C’est un truc d’amerloques, cette fierté, cet amour inconditionnel pour la patrie et ceux qui la représentent.
A moins que ça ne soit plutôt lié aux années 60 et à cette époque où il restait encore des icônes intouchables.
En France, quand Bérégovoy s’est suicidé, il y a eu une véritable émotion en France.

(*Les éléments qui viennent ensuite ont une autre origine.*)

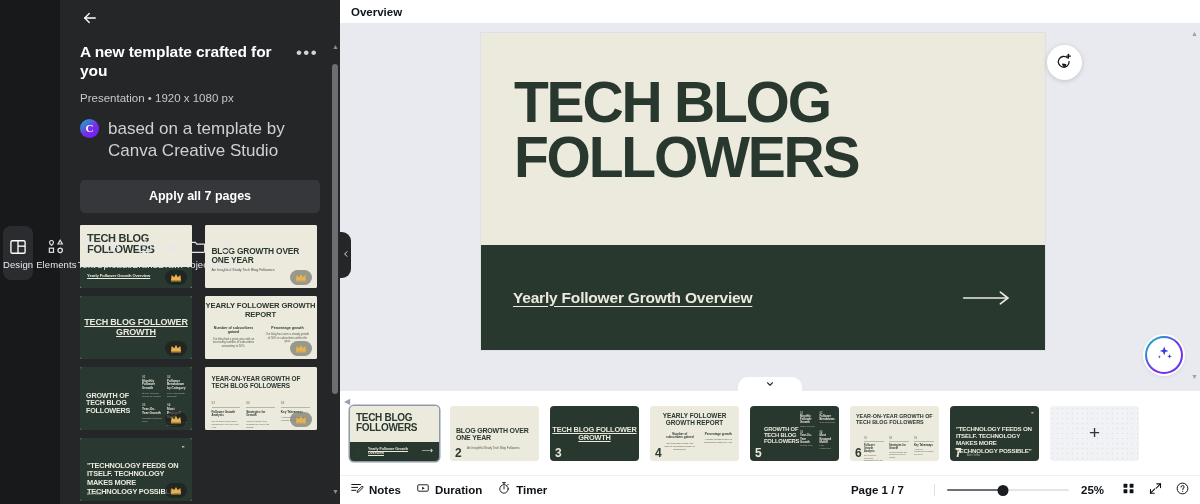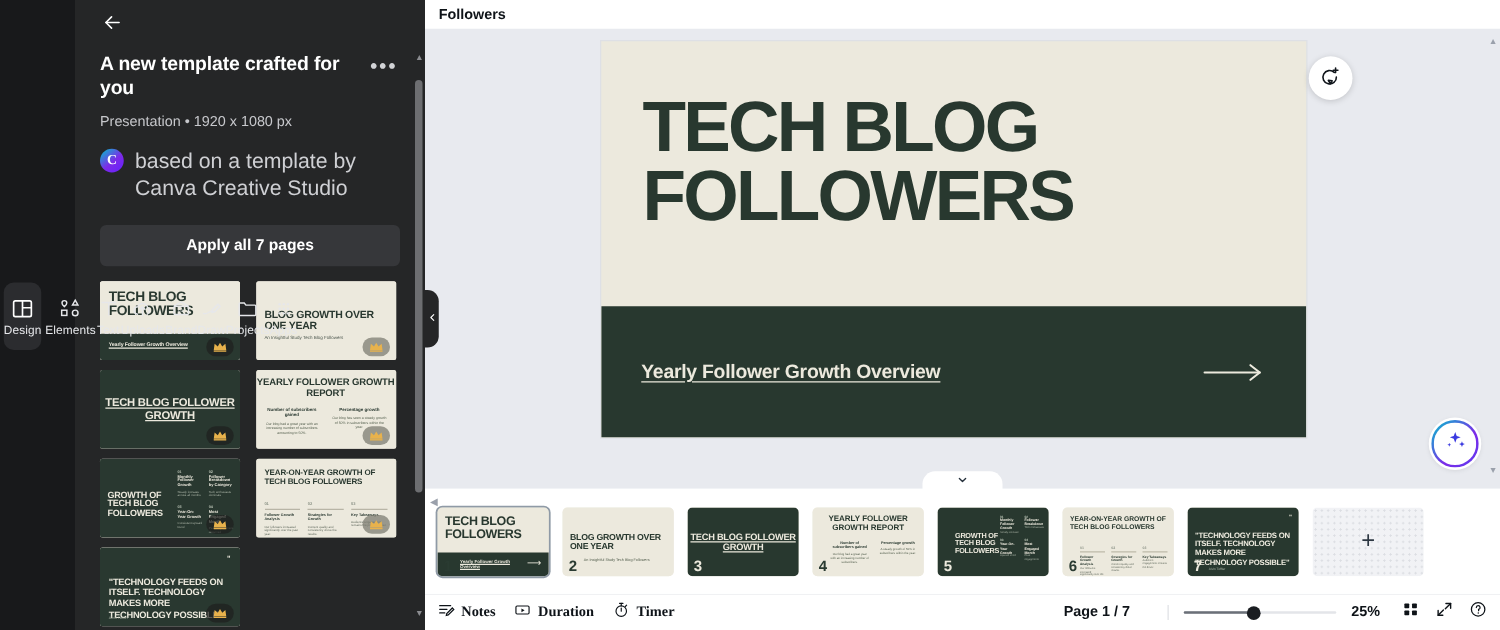--- a/index.html
+++ b/index.html
@@ -583,7 +583,7 @@
   <div class="main">
 
     <div class="topbar">
-      <div class="topbar-label">Followers</div>
+      <div class="topbar-label">Overview</div>
     </div>
 
     <div class="canvas-wrap">

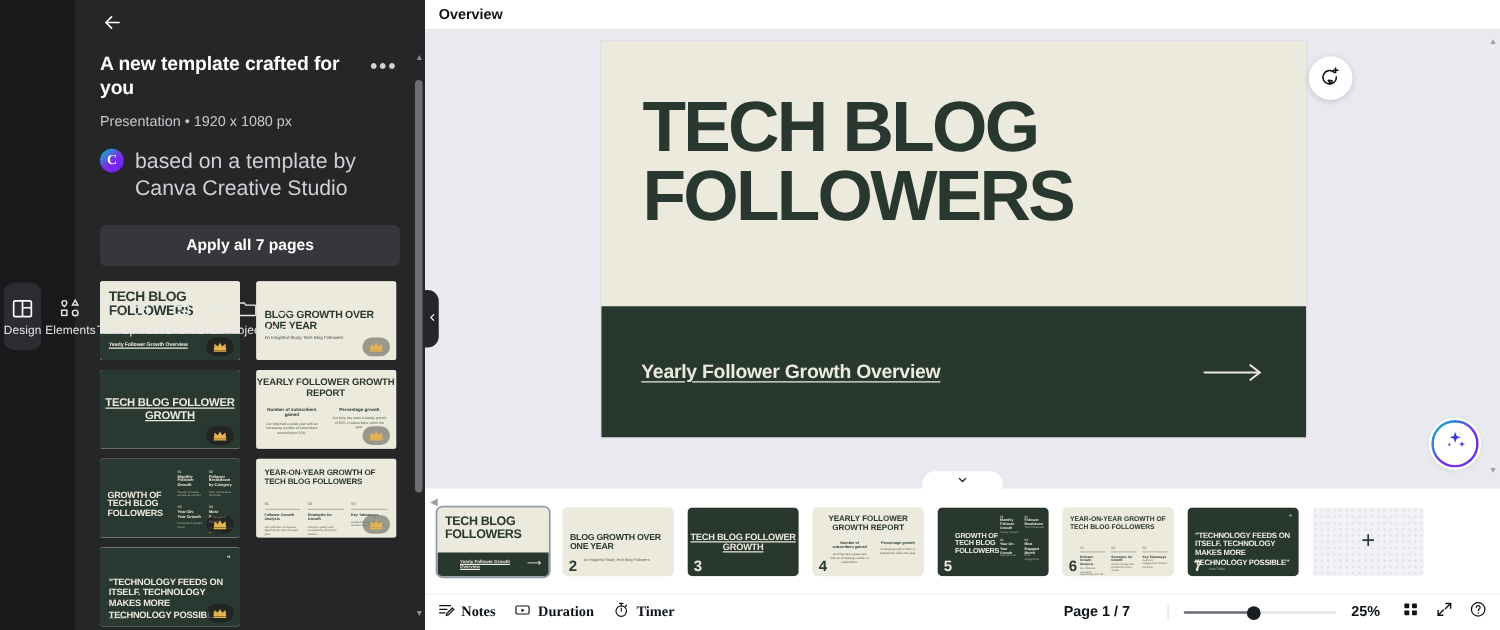--- a/index.html
+++ b/index.html
@@ -287,7 +287,7 @@
     display: flex; align-items: center; padding: 0 10px 0 10px;
     border-top: 1px solid #f0f1f3;
   }
-  .bb-left { display: flex; gap: 15px; font-family: Liberation Serif, serif; }
+  .bb-left { display: flex; gap: 15px; }
   .bb-item { display: flex; align-items: center; gap: 5px; cursor: pointer; color: #0e1318; }
   .bb-item svg { width: 14px; height: 14px; }
   .bb-txt { font-size: 11.5px; font-weight: bold; color: #0e1318; }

A droite comme à gauche.
Oui, c’était étrange de voir la vive émotion à droite, même parmi ceux qui n’avaient dans les mois précédents pas cessé de le harceler, Juppé en tête.
J’ai quand même l’impression que le traumatisme du 11 septembre, à l’inverse de ce que tu dis – si je comprends bien, est beaucoup plus profond. L’ampleur de ses répercussions n’ont rien à voir. L’assassinat de JFK fascine par le mystère qui l’entoure mais qu’est-ce qu’il a fondamentalement changé ? Il a juste conféré à sa victime des allures de martyr, éclipsé son action plus que discutable, son manque flagrant de compétences et renforcé la légende du président le plus télégénique de l’histoire.
Je ne parle pas de sa politique mais de l’impact de son assassinat sur les américains à ce moment précis. Nous sommes en 1963 et c’est à ce moment précis que les années 60 ont réellement basculé. Du moins dans l’inconscient populaire. Le premier des traumatismes sera quand même que Johnson intensifiera l’action américaine au Vietnam… Et puis je ne fais que reproduire les paroles de mon père, ce que ça a représenté pour lui et sa génération, avc la succession des événements.